PROBLEM DESCRIPTION
Repeat each record exactly. Any picture gets left out.
Segment Start: DATA SECTION
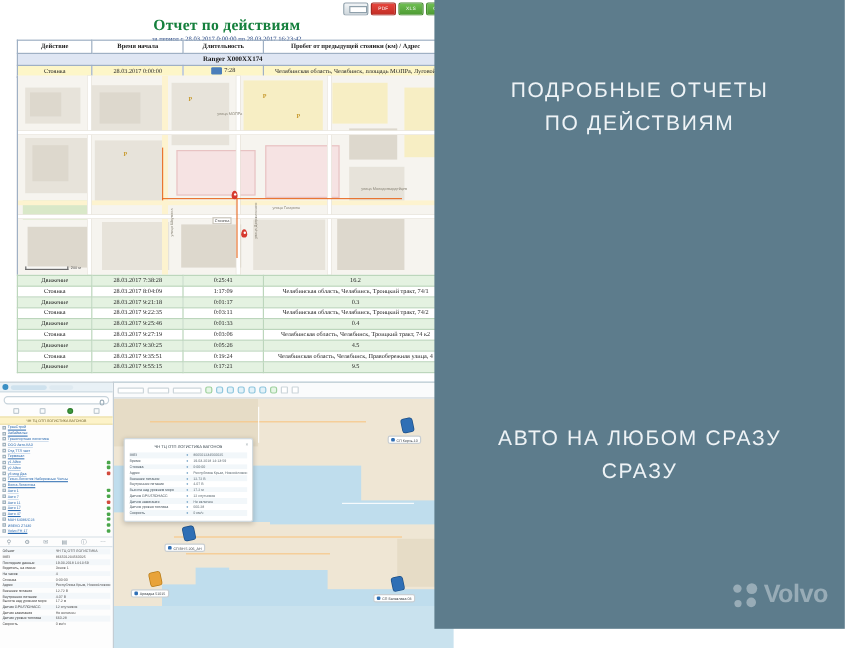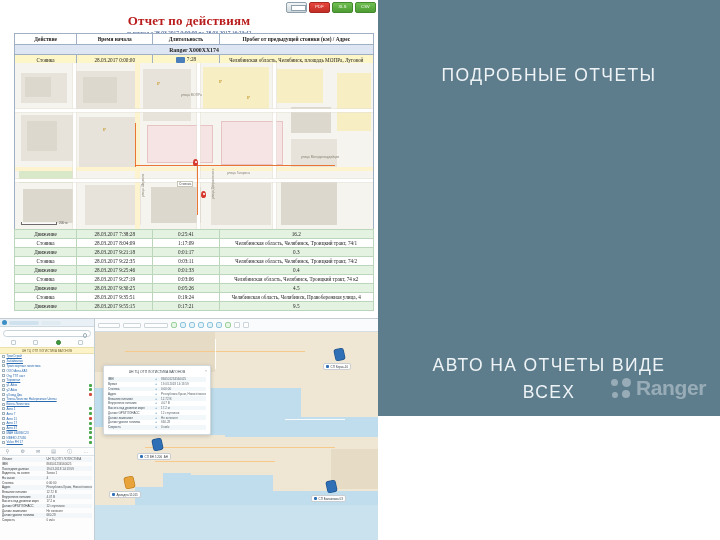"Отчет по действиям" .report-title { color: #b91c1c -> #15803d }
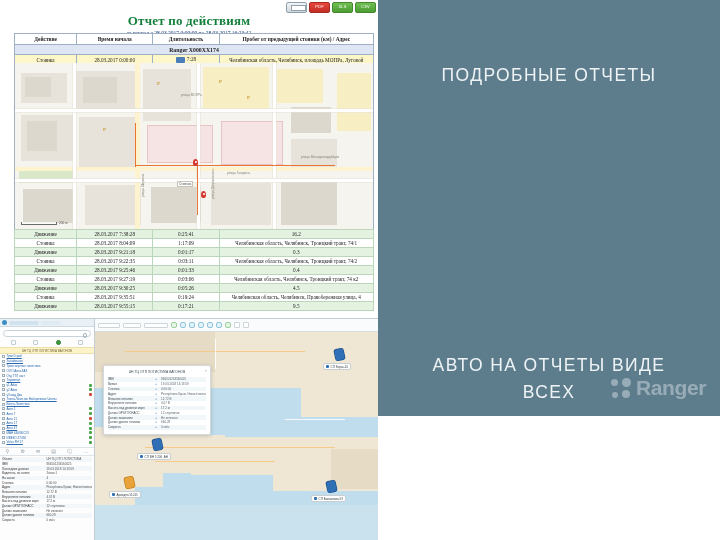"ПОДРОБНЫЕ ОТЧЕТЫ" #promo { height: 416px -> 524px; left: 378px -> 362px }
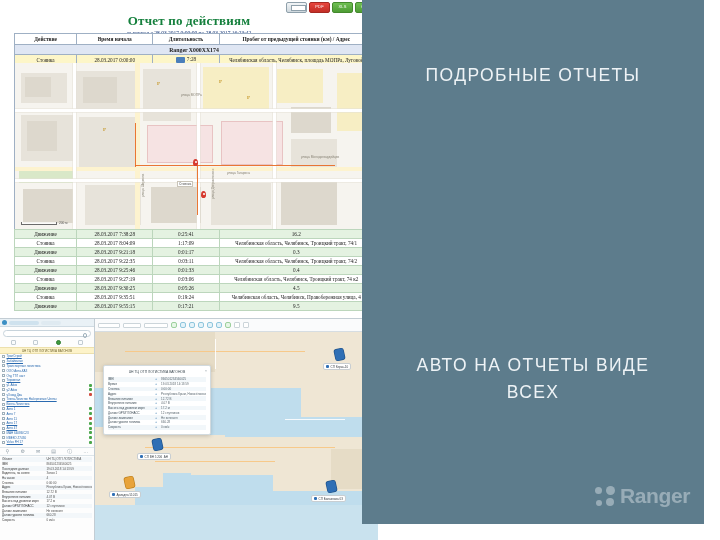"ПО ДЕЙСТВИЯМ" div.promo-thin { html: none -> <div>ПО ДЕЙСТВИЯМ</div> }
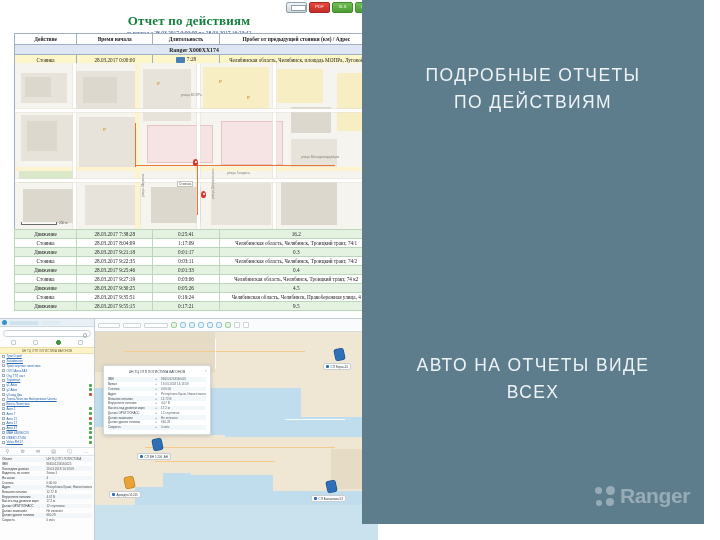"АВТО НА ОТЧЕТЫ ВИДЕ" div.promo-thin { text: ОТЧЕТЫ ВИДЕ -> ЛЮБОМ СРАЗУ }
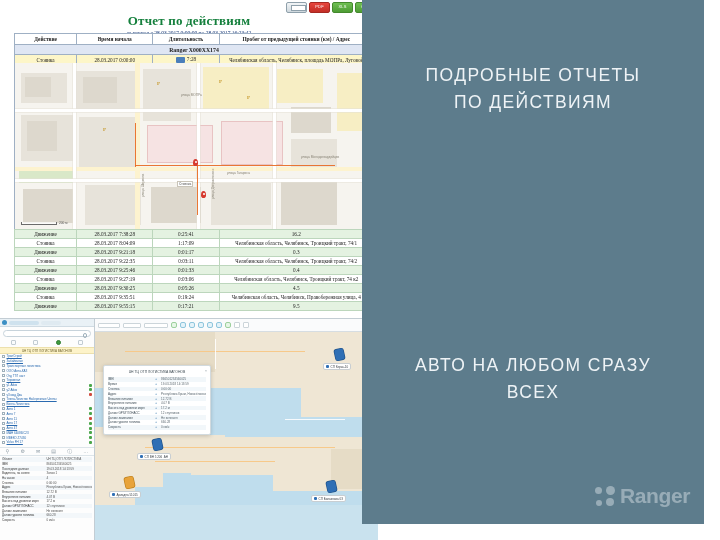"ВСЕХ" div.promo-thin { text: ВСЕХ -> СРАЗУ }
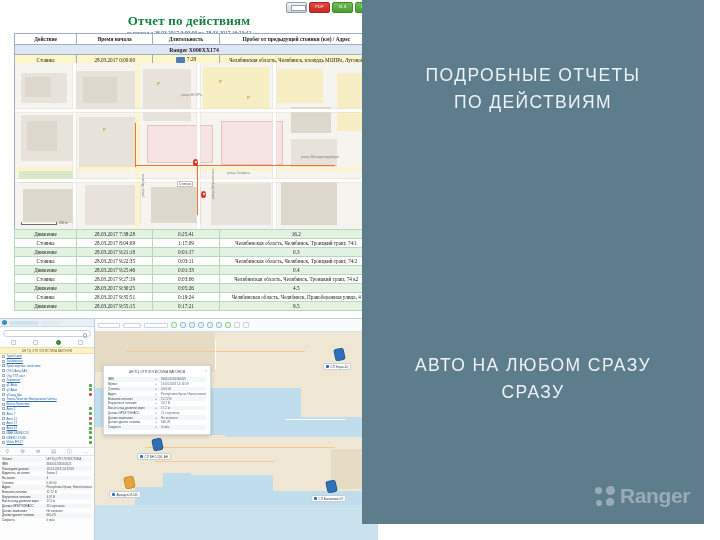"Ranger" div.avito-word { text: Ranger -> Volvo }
Segment End: DATA SECTION
COMPLETED TASK
"Отчет по действиям" .report-title { color: #b91c1c -> #15803d }
"ПОДРОБНЫЕ ОТЧЕТЫ" #promo { height: 416px -> 524px; left: 378px -> 362px }
"ПО ДЕЙСТВИЯМ" div.promo-thin { html: none -> <div>ПО ДЕЙСТВИЯМ</div> }
"АВТО НА ОТЧЕТЫ ВИДЕ" div.promo-thin { text: ОТЧЕТЫ ВИДЕ -> ЛЮБОМ СРАЗУ }
"ВСЕХ" div.promo-thin { text: ВСЕХ -> СРАЗУ }
"Ranger" div.avito-word { text: Ranger -> Volvo }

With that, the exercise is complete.